- [PROVIDED DATA]
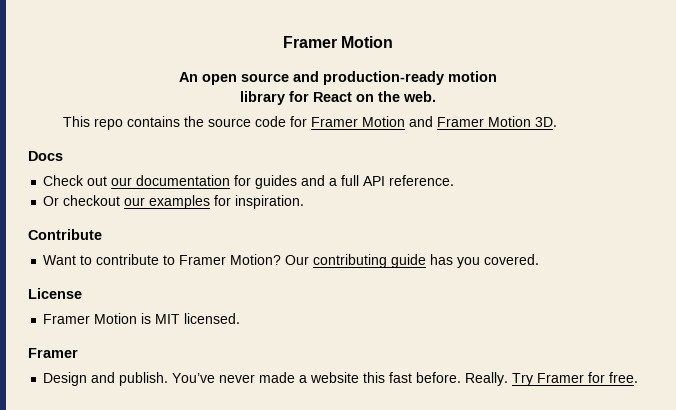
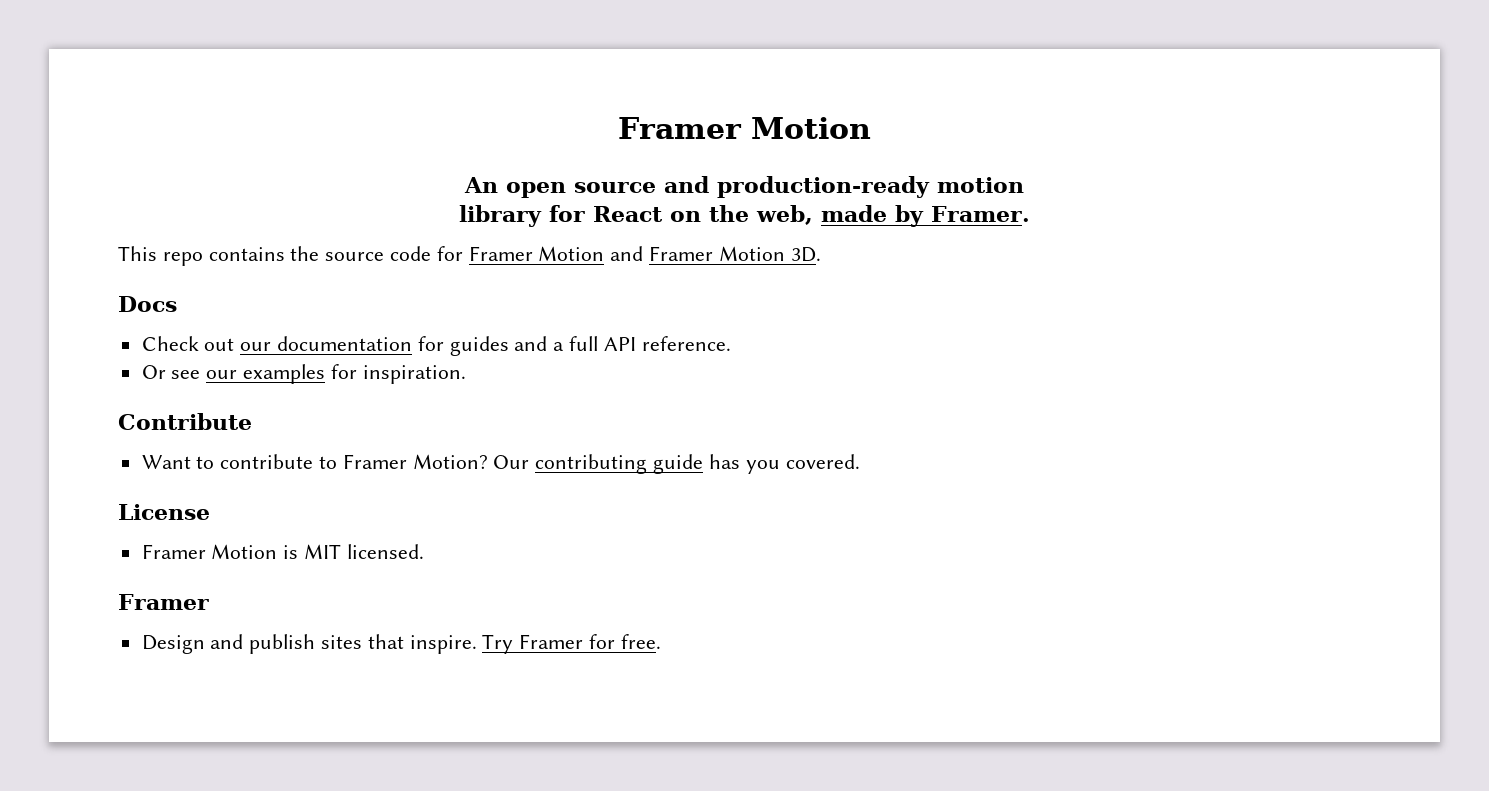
[403,91,436,102] web. -> [756,205,1030,227] web, made by Framer.
[63,195,121,206] checkout -> [171,370,201,379] see
[119,372,509,386] publish. You’ve never made a website this fast before. Really. -> [249,634,477,654] publish sites that inspire.

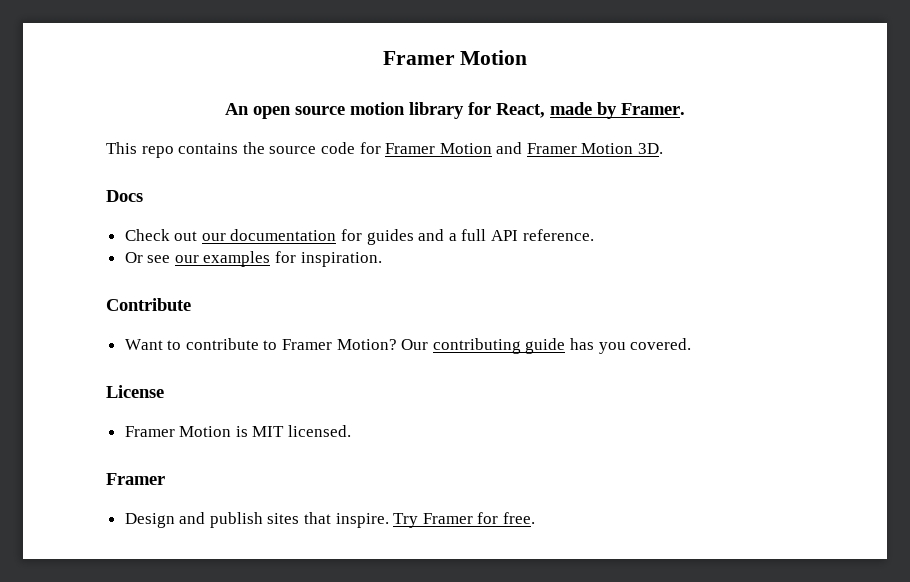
[664,176,930,198] and production-ready -> (345, 110) none
(1024, 185) // -> (405, 108) none
[593,205,813,225] React on the web, -> [496,103,545,118] React,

- [HOW TO COMPLETE THIS TASK] Across the whole listing, tally the lines that include the string "none". Reply with the number only.

- [ANSWER FOR THE TASK] 2